(Collected data entries)

•••

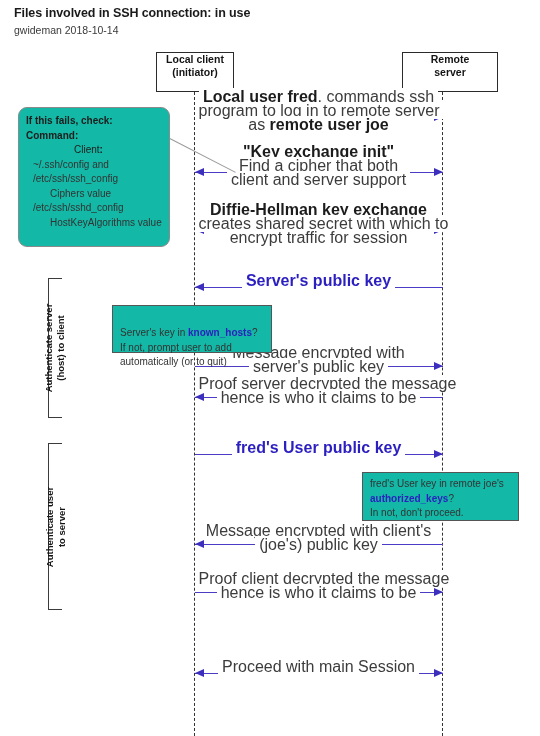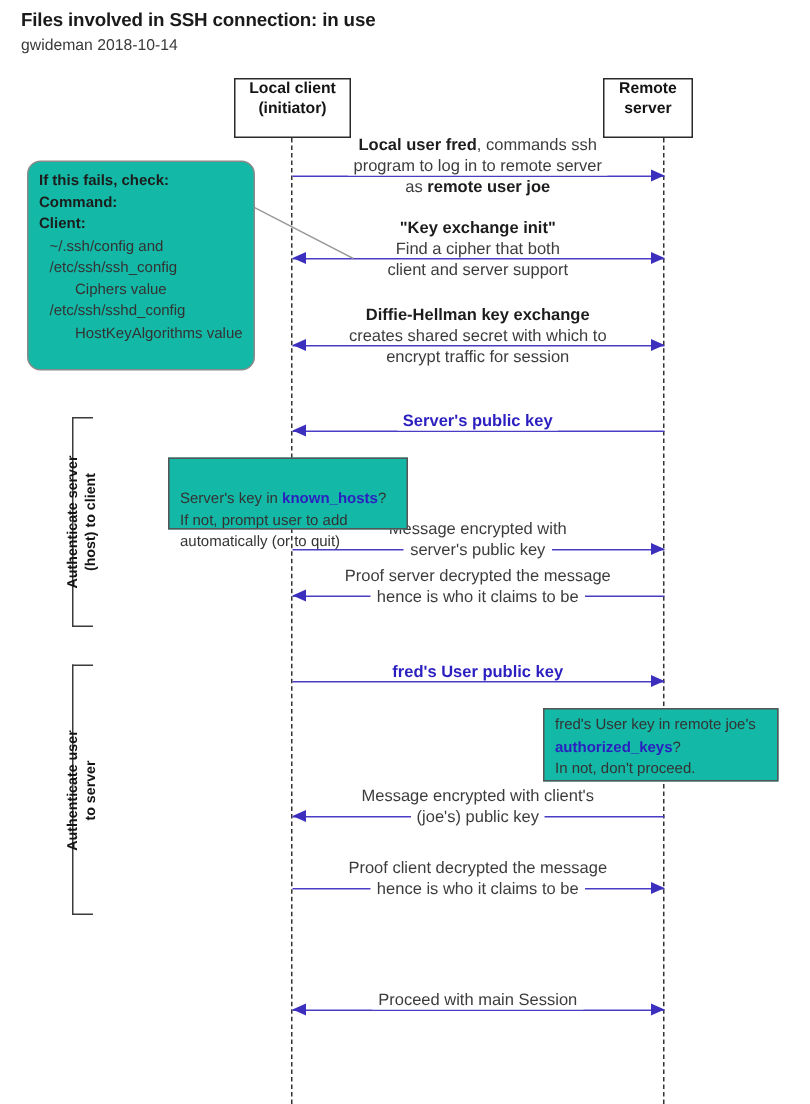--- a/index.html
+++ b/index.html
@@ -37,7 +37,7 @@
     text-align:center;
   }
   #actor-client{left:152px;top:52px;width:78px;height:40px;}
-  #actor-server{left:398px;top:52px;width:60px;height:40px;}
+  #actor-server{left:398px;top:52px;width:96px;height:40px;}
 
   
   .lifeline{

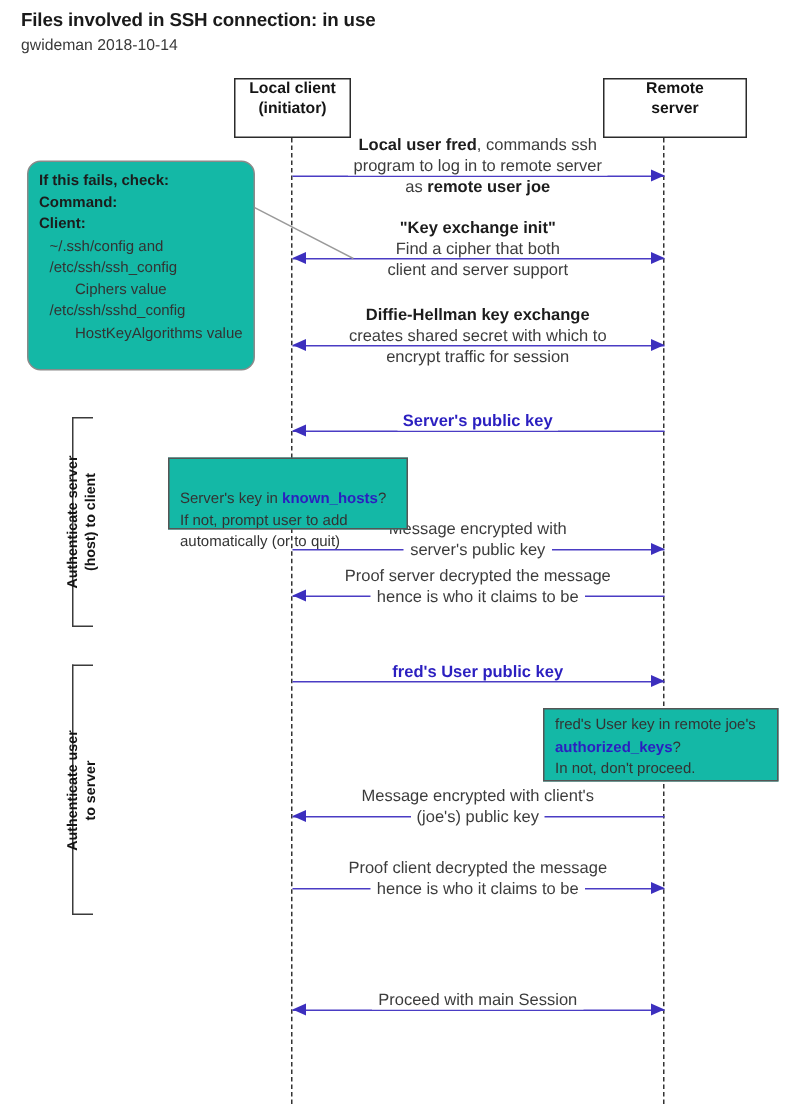--- a/index.html
+++ b/index.html
@@ -67,7 +67,7 @@
   .msg-label{
     position:absolute;
     text-align:center;
-    font-size:11px;
+    font-size:16px;
     line-height:14.2px;
     color:#3c3c3c;
     white-space:nowrap;

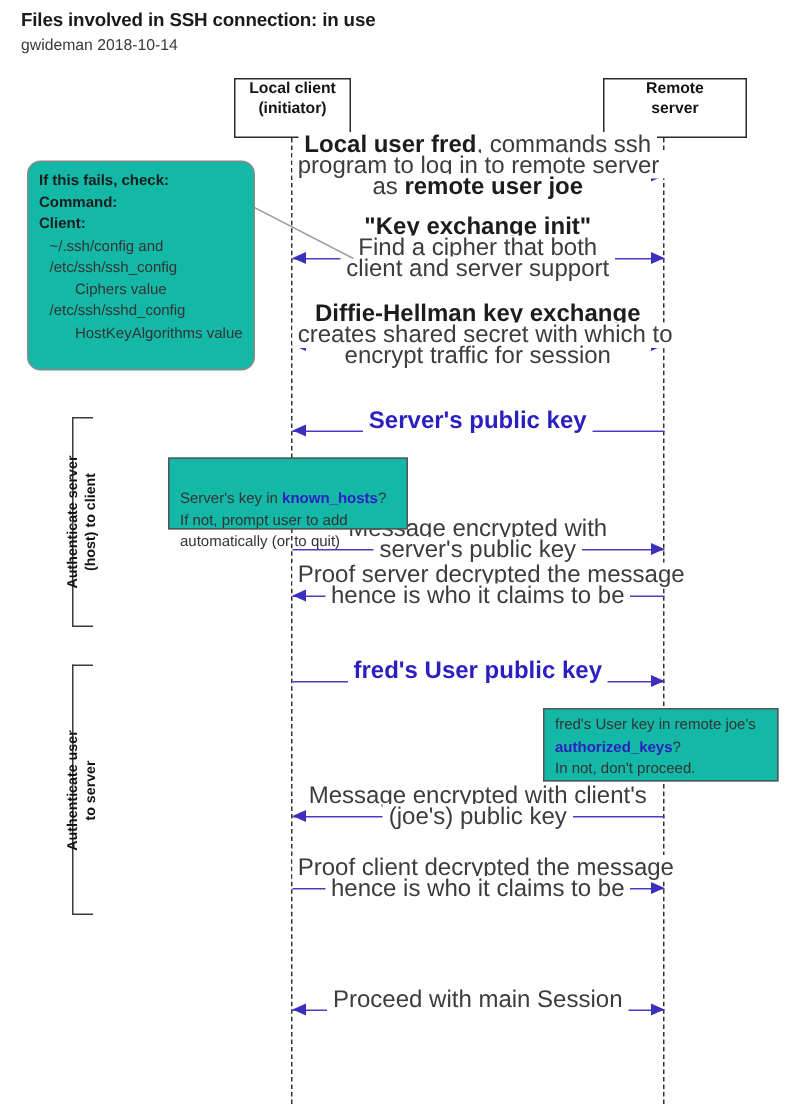--- a/index.html
+++ b/index.html
@@ -196,7 +196,7 @@
       <div class="note rounded" style="left: 14px; top: 107px; width: 152px; height: 140px; padding: 6px 7px;">
         <span class="row"><span style="font-weight: bold; color: rgb(28, 28, 28);">If this fails, check:</span></span>
         <span class="row"><span style="font-weight: bold; color: rgb(28, 28, 28);">Command:</span></span>
-        <span class="row"><span style="font-weight: bold; color: rgb(28, 28, 28);">Client</span><span style="font-weight: bold; color: rgb(28, 28, 28);">:</span></span>
+        <span class="row"><span style="font-weight: normal; color: rgb(28, 28, 28); margin-left: 48px;">Client</span><span style="font-weight: bold; color: rgb(28, 28, 28);">:</span></span>
         <span class="row ind1"><span>~/.ssh/config   and</span></span>
         <span class="row ind1"><span>/etc/ssh/ssh_config</span></span>
         <span class="row ind2"><span>Ciphers value</span></span>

•••

Task goal:
Omit the pictures, then output every record exactly as given.

Task solution:
--- a/index.html
+++ b/index.html
@@ -37,7 +37,7 @@
     text-align:center;
   }
   #actor-client{left:152px;top:52px;width:78px;height:40px;}
-  #actor-server{left:398px;top:52px;width:60px;height:40px;}
+  #actor-server{left:398px;top:52px;width:96px;height:40px;}
 
   
   .lifeline{

--- a/index.html
+++ b/index.html
@@ -67,7 +67,7 @@
   .msg-label{
     position:absolute;
     text-align:center;
-    font-size:11px;
+    font-size:16px;
     line-height:14.2px;
     color:#3c3c3c;
     white-space:nowrap;

--- a/index.html
+++ b/index.html
@@ -196,7 +196,7 @@
       <div class="note rounded" style="left: 14px; top: 107px; width: 152px; height: 140px; padding: 6px 7px;">
         <span class="row"><span style="font-weight: bold; color: rgb(28, 28, 28);">If this fails, check:</span></span>
         <span class="row"><span style="font-weight: bold; color: rgb(28, 28, 28);">Command:</span></span>
-        <span class="row"><span style="font-weight: bold; color: rgb(28, 28, 28);">Client</span><span style="font-weight: bold; color: rgb(28, 28, 28);">:</span></span>
+        <span class="row"><span style="font-weight: normal; color: rgb(28, 28, 28); margin-left: 48px;">Client</span><span style="font-weight: bold; color: rgb(28, 28, 28);">:</span></span>
         <span class="row ind1"><span>~/.ssh/config   and</span></span>
         <span class="row ind1"><span>/etc/ssh/ssh_config</span></span>
         <span class="row ind2"><span>Ciphers value</span></span>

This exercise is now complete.